# PROBLEM TO SOLVE:
The reply should hold every line of the listing exactly, and none of its images.

★ ★ ★

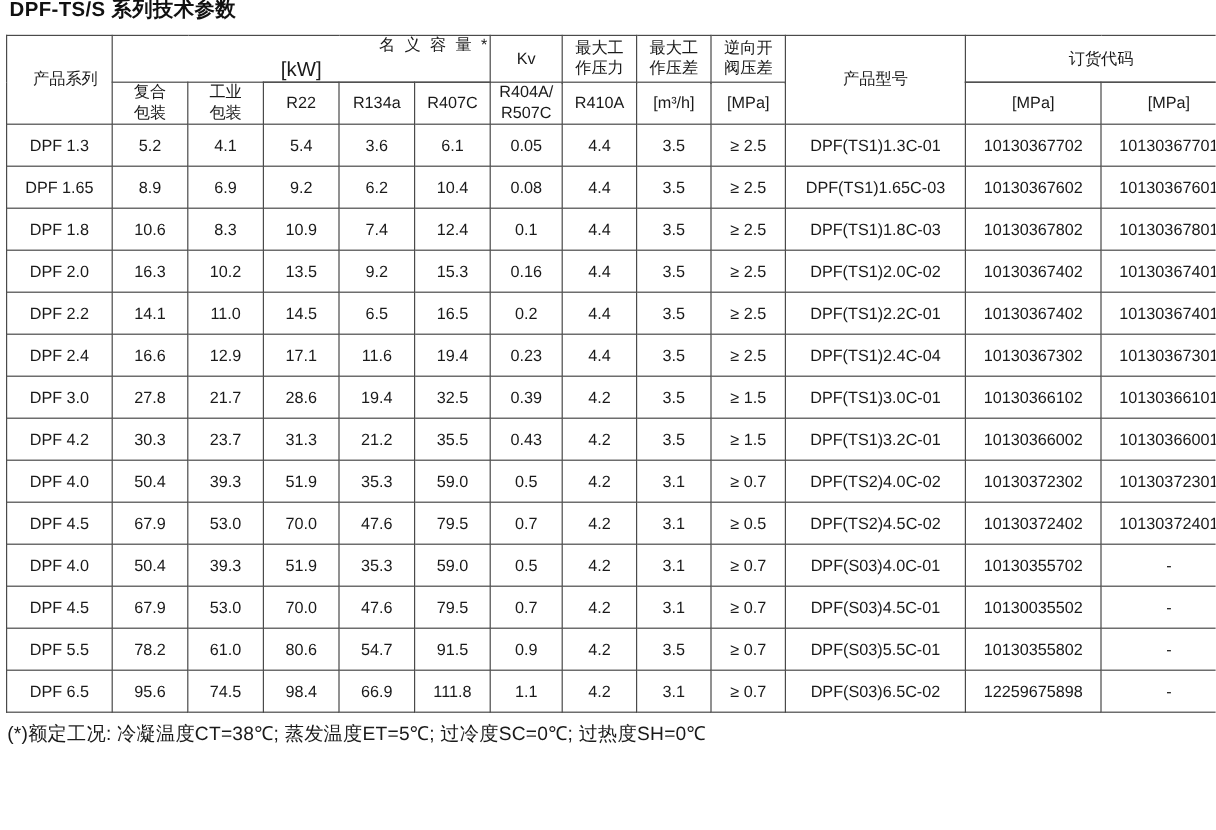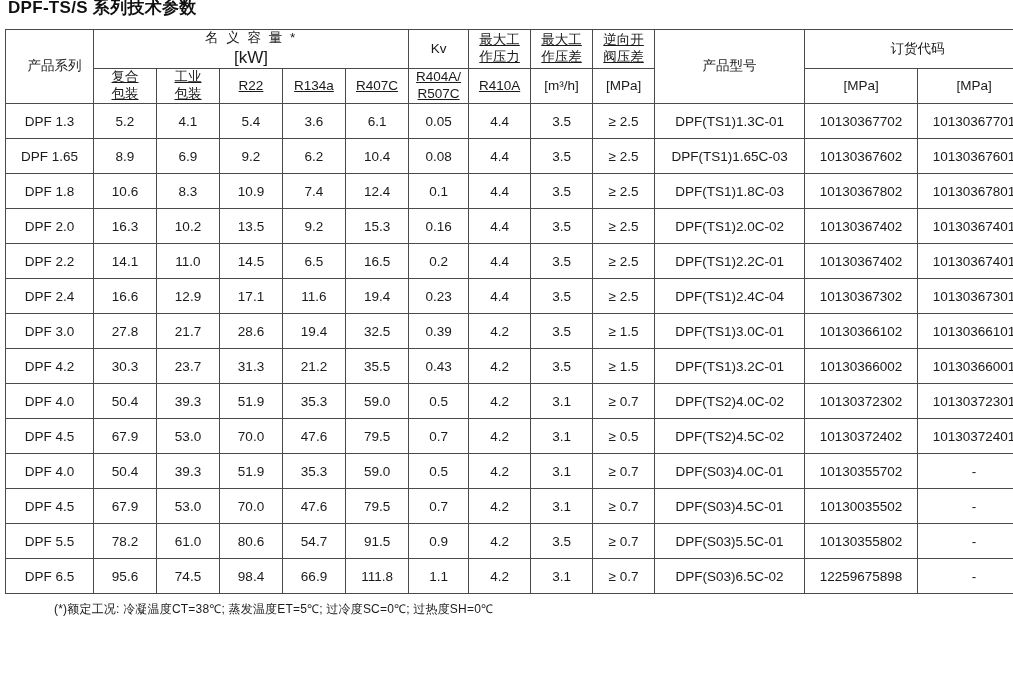--- a/index.html
+++ b/index.html
@@ -65,6 +65,7 @@
   }
   .hdr-cap {
     letter-spacing: 2px;
+    text-align: right;
   }
   .hdr-small {
     font-size: 12.5px;

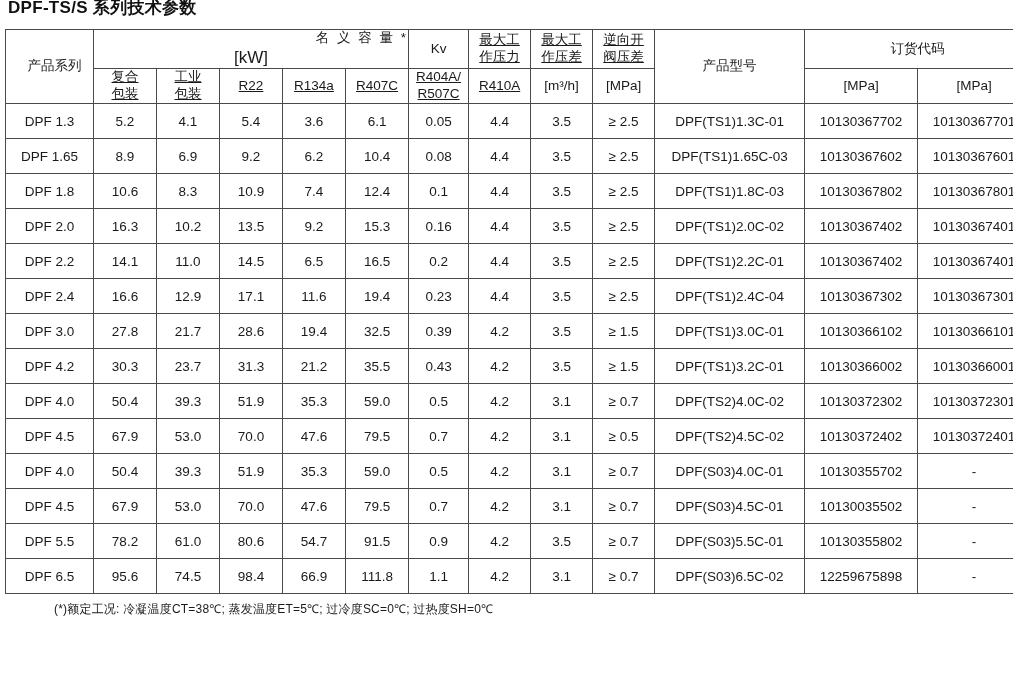--- a/index.html
+++ b/index.html
@@ -69,7 +69,6 @@
   }
   .hdr-small {
     font-size: 12.5px;
-    text-decoration: underline;
   }
   .unit {
     font-size: 17px;

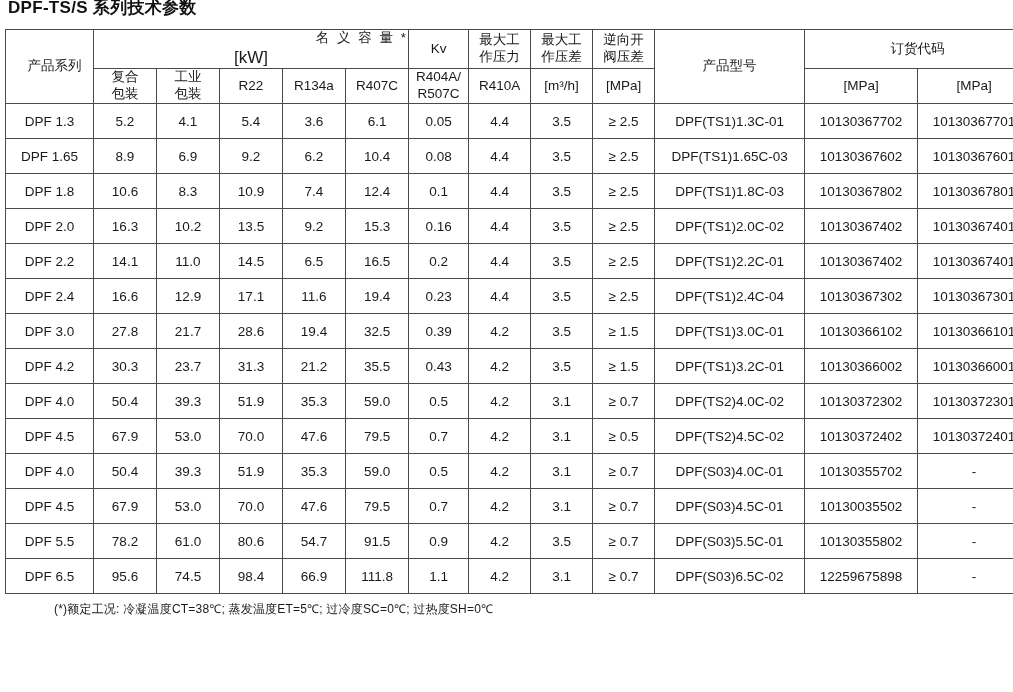--- a/index.html
+++ b/index.html
@@ -74,11 +74,10 @@
     font-size: 17px;
   }
   .footnote {
-    font-size: 12px;
+    font-size: 16px;
     padding: 6px 0 0 6px;
     color: #1a1a1a;
     letter-spacing: 0.2px;
-    margin-left: 48px;
   }
 </style>
 </head>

★ ★ ★

# TASK RESULT:
--- a/index.html
+++ b/index.html
@@ -65,6 +65,7 @@
   }
   .hdr-cap {
     letter-spacing: 2px;
+    text-align: right;
   }
   .hdr-small {
     font-size: 12.5px;

--- a/index.html
+++ b/index.html
@@ -69,7 +69,6 @@
   }
   .hdr-small {
     font-size: 12.5px;
-    text-decoration: underline;
   }
   .unit {
     font-size: 17px;

--- a/index.html
+++ b/index.html
@@ -74,11 +74,10 @@
     font-size: 17px;
   }
   .footnote {
-    font-size: 12px;
+    font-size: 16px;
     padding: 6px 0 0 6px;
     color: #1a1a1a;
     letter-spacing: 0.2px;
-    margin-left: 48px;
   }
 </style>
 </head>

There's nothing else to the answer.